Skip to content

A Blazingly Fast Damerau–Levenshtein Edit Distance Function (UDF) for MySQL

License

Notifications You must be signed in to change notification settings

rljacobson/Levenshtein

Repository files navigation

Blazingly Fast Damerau–Levenshtein Edit Distance UDF for MySQL

This implementation is extremely fast and efficient, using both well-known and novel optimizations.

        —R.J.
        January 17, 2019

Does the world really need another Levenshtein edit distance function for MySQL? YES. The most popular versions floating around on the internet are very slow and so poorly written as to be dangerous. Do not use them!

FAQ
Functions
Usage
    DAMLEV
    DAMLEVLIM
    DAMLEVP
    DAMLEV2D
Limitations
Requirements
Preparation for Use
    Acquiring prebuilt binaries
    Building from source
    Installing
Warning
Authors and License

FAQ

Q: How is Damerau-Levenshtein edit distance different from Levenshtein edit distance?

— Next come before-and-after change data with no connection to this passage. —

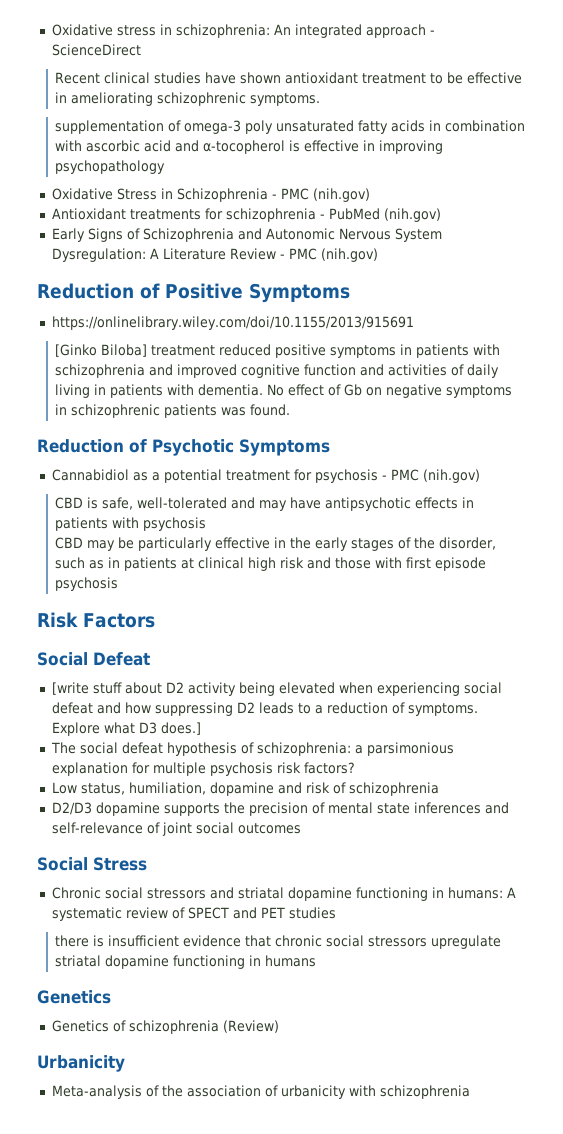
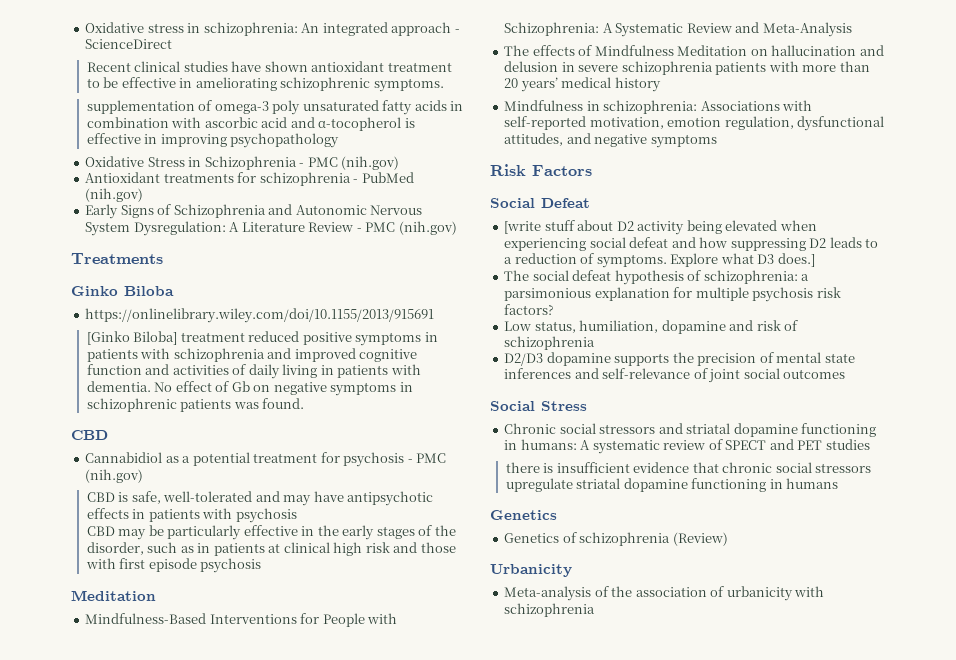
- Reduction of Positive Symptoms
+ Treatments
+ Ginko Biloba
  No effect of Gb on negative symptoms in schizophrenic patients was found.
- Reduction of Psychotic Symptoms
+ CBD
  CBD may be particularly effective in the early stages of the disorder, such as in patients at clinical high risk and those with first episode psychosis
+ Meditation
+ Mindfulness-Based Interventions for People with Schizophrenia: A Systematic Review and Meta-Analysis
+ The effects of Mindfulness Meditation on hallucination and delusion in severe schizophrenia patients with more than 20 years’ medical history
+ Mindfulness in schizophrenia: Associations with self-reported motivation, emotion regulation, dysfunctional attitudes, and negative symptoms

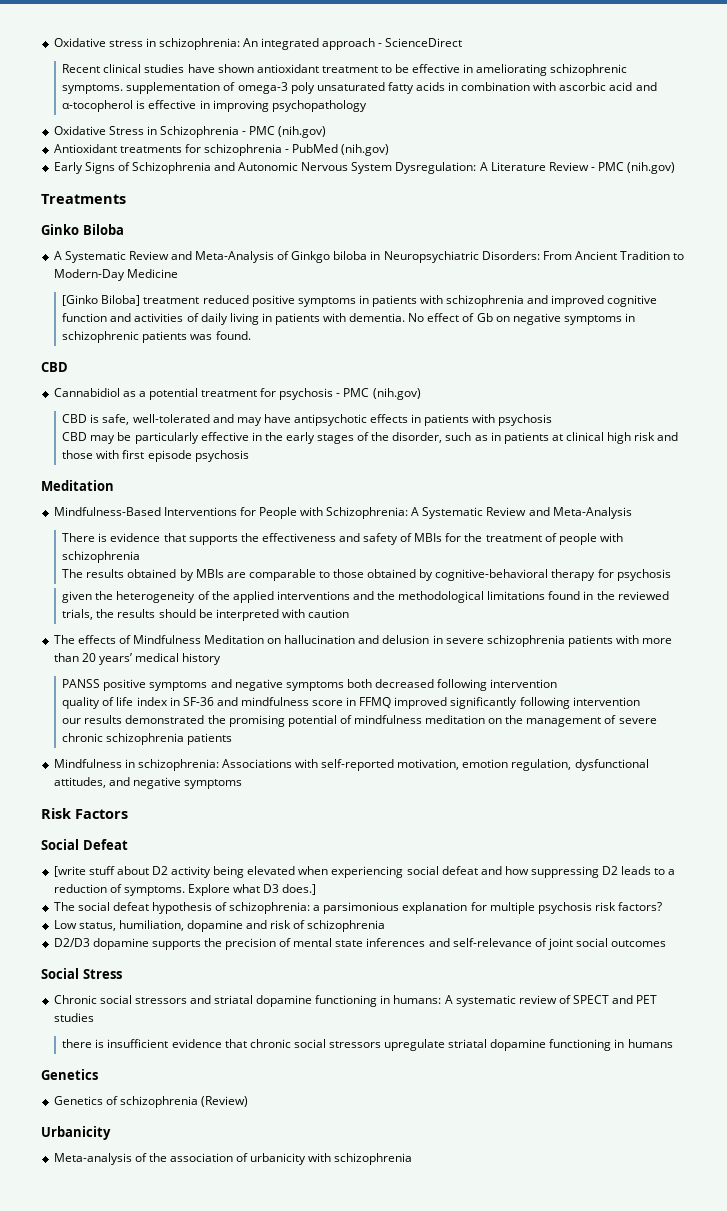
- Recent clinical studies have shown antioxidant treatment to be effective in ameliorating schizophrenic symptoms.
- supplementation of omega-3 poly unsaturated fatty acids in combination with ascorbic acid and α-tocopherol is effective in improving psychopathology
+ Recent clinical studies have shown antioxidant treatment to be effective in ameliorating schizophrenic symptoms. supplementation of omega-3 poly unsaturated fatty acids in combination with ascorbic acid and α-tocopherol is effective in improving psychopathology
- https://onlinelibrary.wiley.com/doi/10.1155/2013/915691
+ A Systematic Review and Meta-Analysis of Ginkgo biloba in Neuropsychiatric Disorders: From Ancient Tradition to Modern-Day Medicine
+ There is evidence that supports the effectiveness and safety of MBIs for the treatment of people with schizophrenia
+ The results obtained by MBIs are comparable to those obtained by cognitive-behavioral therapy for psychosis
+ given the heterogeneity of the applied interventions and the methodological limitations found in the reviewed trials, the results should be interpreted with caution
+ PANSS positive symptoms and negative symptoms both decreased following intervention
+ quality of life index in SF‐36 and mindfulness score in FFMQ improved significantly following intervention
+ our results demonstrated the promising potential of mindfulness meditation on the management of severe chronic schizophrenia patients

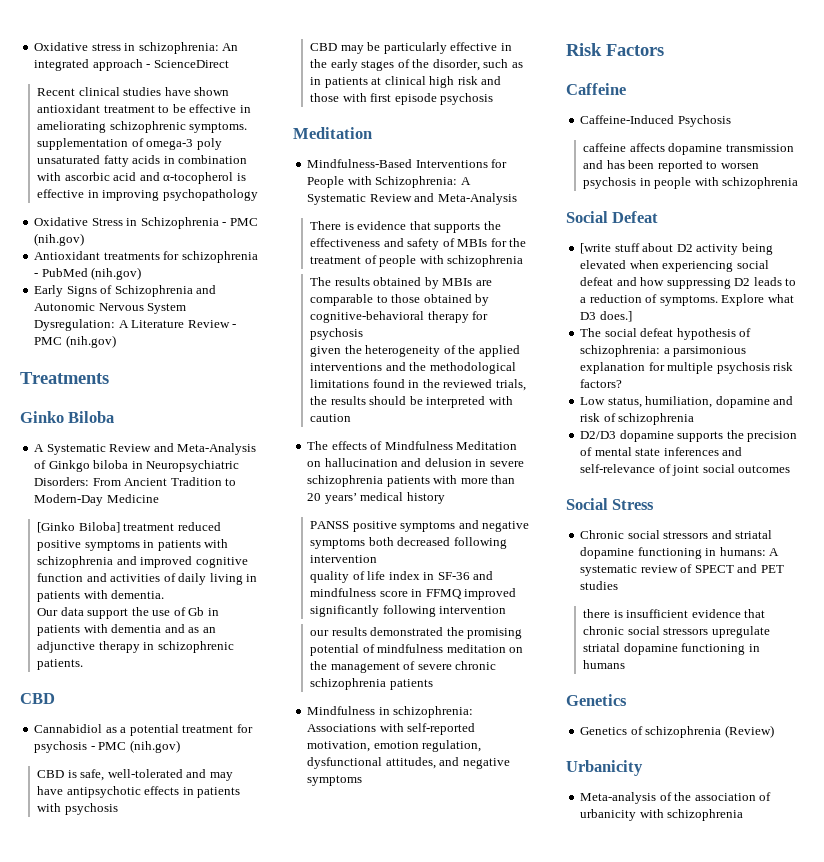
- [Ginko Biloba] treatment reduced positive symptoms in patients with schizophrenia and improved cognitive function and activities of daily living in patients with dementia. No effect of Gb on negative symptoms in schizophrenic patients was found.
+ [Ginko Biloba] treatment reduced positive symptoms in patients with schizophrenia and improved cognitive function and activities of daily living in patients with dementia.
+ Our data support the use of Gb in patients with dementia and as an adjunctive therapy in schizophrenic patients.
+ Caffeine
+ Caffeine-Induced Psychosis
+ caffeine affects dopamine transmission and has been reported to worsen psychosis in people with schizophrenia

A: Levenshtein edit distance allows for insertions, deletions, and substitutions. Damerau-Levenshtein edit distance allows transposition in addition to the other three operations. Many "Levenshtein" functions are actually Damerau-Levenshtein functions.

Q: What are the *LIM versions of the functions?

A: An optimization in which the algorithm will only perform the computation until the provided limit is reached. Then it returns the limit. This can be much more efficient if you only care about edit distance less than some known upper bound, a typical case with databases.

Q: What are the *P versions of the functions?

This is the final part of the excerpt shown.